Would you please copy the entries exactly, leaving every picture aside?

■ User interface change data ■
____
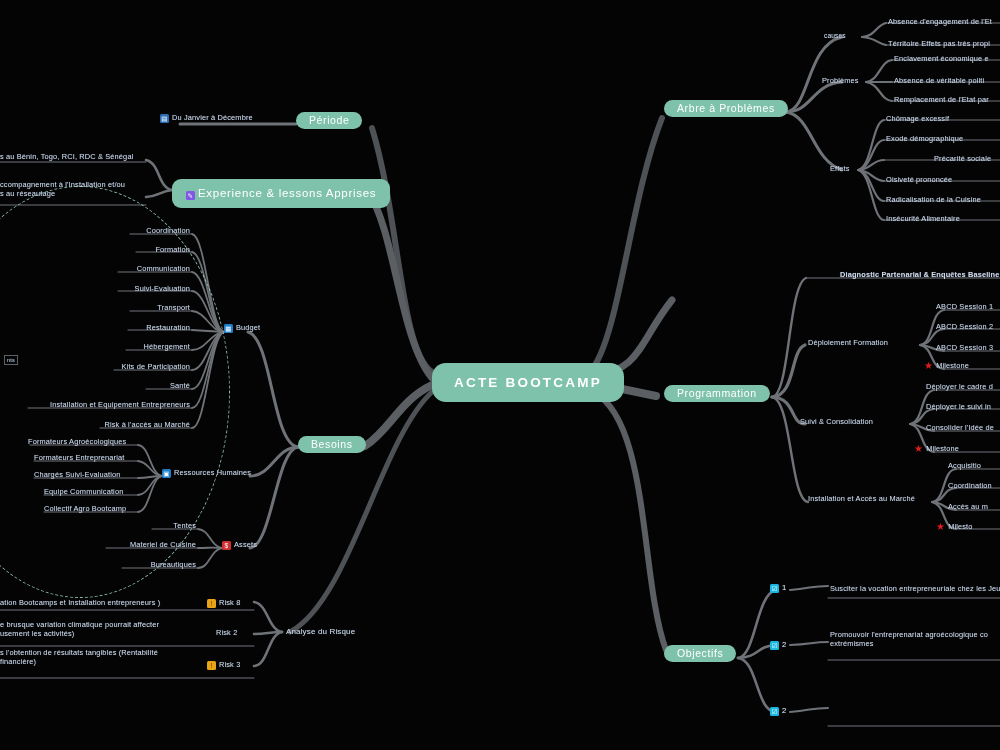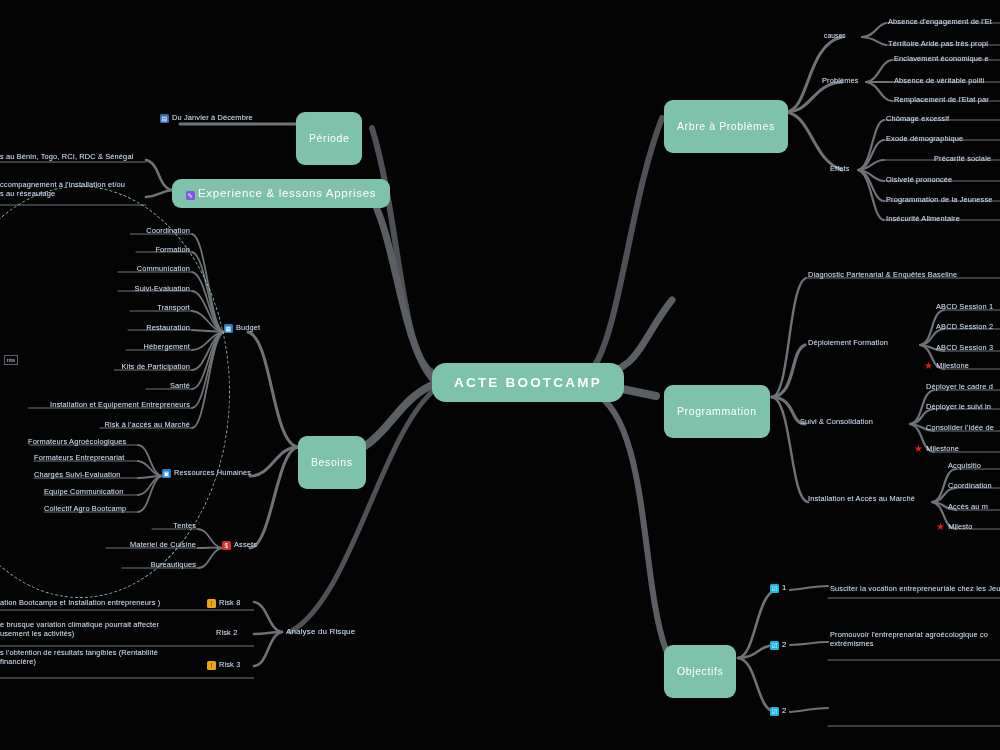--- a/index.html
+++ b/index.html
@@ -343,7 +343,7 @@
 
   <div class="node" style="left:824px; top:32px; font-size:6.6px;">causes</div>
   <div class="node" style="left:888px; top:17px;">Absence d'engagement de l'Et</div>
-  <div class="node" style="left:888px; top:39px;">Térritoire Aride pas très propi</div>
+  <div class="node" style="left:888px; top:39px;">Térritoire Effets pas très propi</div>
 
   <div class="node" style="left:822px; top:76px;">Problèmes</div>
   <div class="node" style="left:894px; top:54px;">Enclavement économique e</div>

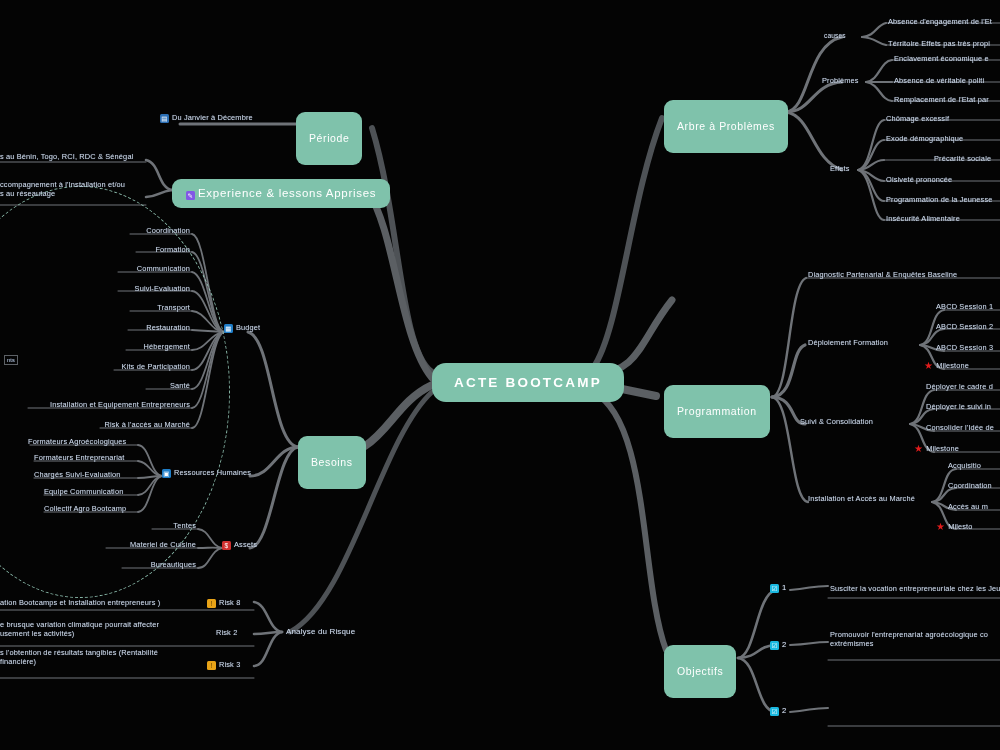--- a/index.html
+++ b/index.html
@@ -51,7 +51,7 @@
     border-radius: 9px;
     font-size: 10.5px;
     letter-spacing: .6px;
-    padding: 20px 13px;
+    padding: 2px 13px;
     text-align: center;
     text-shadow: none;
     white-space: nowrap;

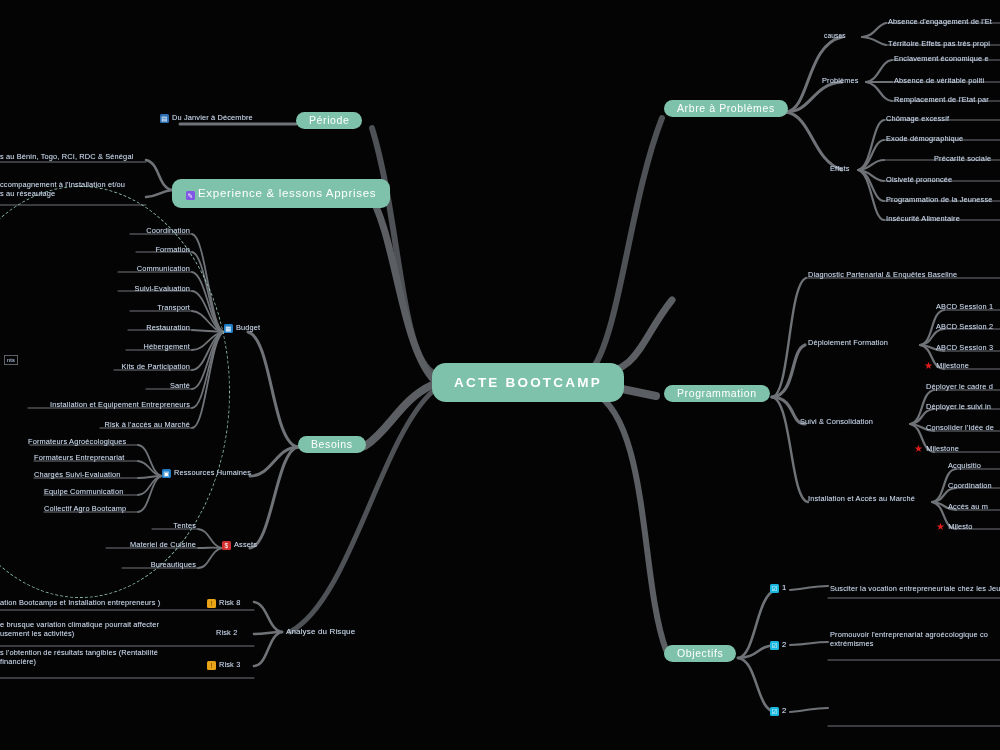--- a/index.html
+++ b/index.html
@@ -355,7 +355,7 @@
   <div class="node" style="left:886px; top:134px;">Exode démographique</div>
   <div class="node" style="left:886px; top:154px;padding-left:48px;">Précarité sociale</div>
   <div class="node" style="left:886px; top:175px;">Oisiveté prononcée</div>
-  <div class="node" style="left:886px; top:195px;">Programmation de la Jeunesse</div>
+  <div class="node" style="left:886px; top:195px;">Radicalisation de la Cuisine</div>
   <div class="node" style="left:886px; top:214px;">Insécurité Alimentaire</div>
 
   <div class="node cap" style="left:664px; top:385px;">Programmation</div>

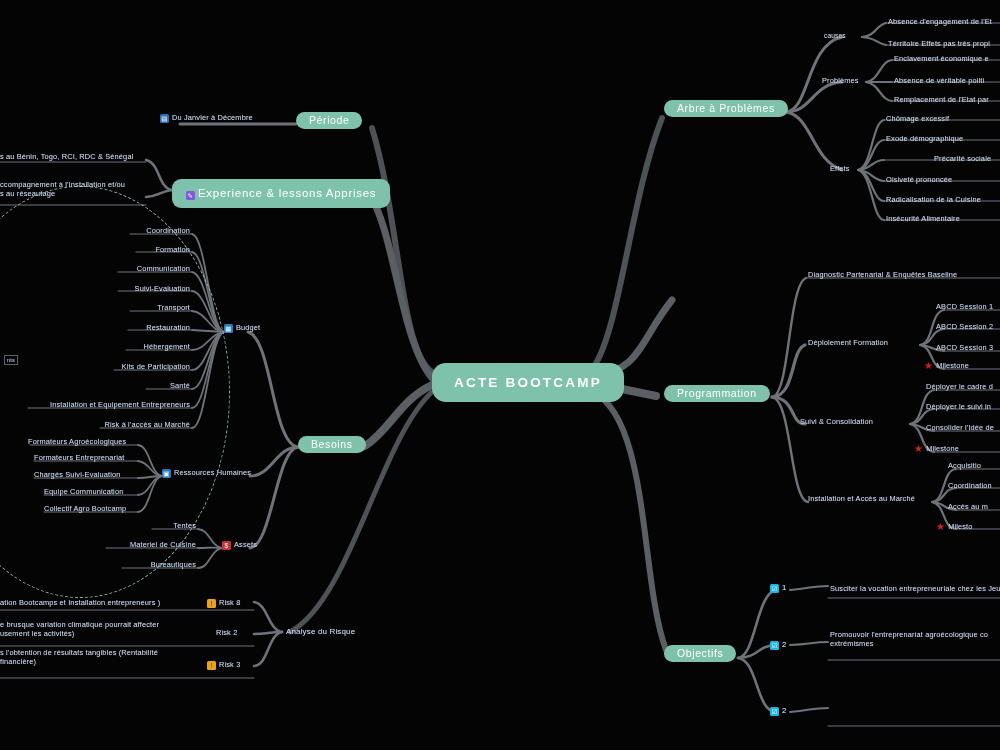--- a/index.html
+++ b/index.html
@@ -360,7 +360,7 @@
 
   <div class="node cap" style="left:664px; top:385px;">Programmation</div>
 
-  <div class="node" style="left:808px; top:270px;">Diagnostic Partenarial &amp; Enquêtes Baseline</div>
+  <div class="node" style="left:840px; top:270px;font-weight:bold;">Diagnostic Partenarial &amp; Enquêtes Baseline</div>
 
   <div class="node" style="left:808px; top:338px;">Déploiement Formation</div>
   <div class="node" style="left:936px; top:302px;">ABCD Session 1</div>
____
■ Solution for this exercise ■
--- a/index.html
+++ b/index.html
@@ -343,7 +343,7 @@
 
   <div class="node" style="left:824px; top:32px; font-size:6.6px;">causes</div>
   <div class="node" style="left:888px; top:17px;">Absence d'engagement de l'Et</div>
-  <div class="node" style="left:888px; top:39px;">Térritoire Aride pas très propi</div>
+  <div class="node" style="left:888px; top:39px;">Térritoire Effets pas très propi</div>
 
   <div class="node" style="left:822px; top:76px;">Problèmes</div>
   <div class="node" style="left:894px; top:54px;">Enclavement économique e</div>

--- a/index.html
+++ b/index.html
@@ -51,7 +51,7 @@
     border-radius: 9px;
     font-size: 10.5px;
     letter-spacing: .6px;
-    padding: 20px 13px;
+    padding: 2px 13px;
     text-align: center;
     text-shadow: none;
     white-space: nowrap;

--- a/index.html
+++ b/index.html
@@ -355,7 +355,7 @@
   <div class="node" style="left:886px; top:134px;">Exode démographique</div>
   <div class="node" style="left:886px; top:154px;padding-left:48px;">Précarité sociale</div>
   <div class="node" style="left:886px; top:175px;">Oisiveté prononcée</div>
-  <div class="node" style="left:886px; top:195px;">Programmation de la Jeunesse</div>
+  <div class="node" style="left:886px; top:195px;">Radicalisation de la Cuisine</div>
   <div class="node" style="left:886px; top:214px;">Insécurité Alimentaire</div>
 
   <div class="node cap" style="left:664px; top:385px;">Programmation</div>

--- a/index.html
+++ b/index.html
@@ -360,7 +360,7 @@
 
   <div class="node cap" style="left:664px; top:385px;">Programmation</div>
 
-  <div class="node" style="left:808px; top:270px;">Diagnostic Partenarial &amp; Enquêtes Baseline</div>
+  <div class="node" style="left:840px; top:270px;font-weight:bold;">Diagnostic Partenarial &amp; Enquêtes Baseline</div>
 
   <div class="node" style="left:808px; top:338px;">Déploiement Formation</div>
   <div class="node" style="left:936px; top:302px;">ABCD Session 1</div>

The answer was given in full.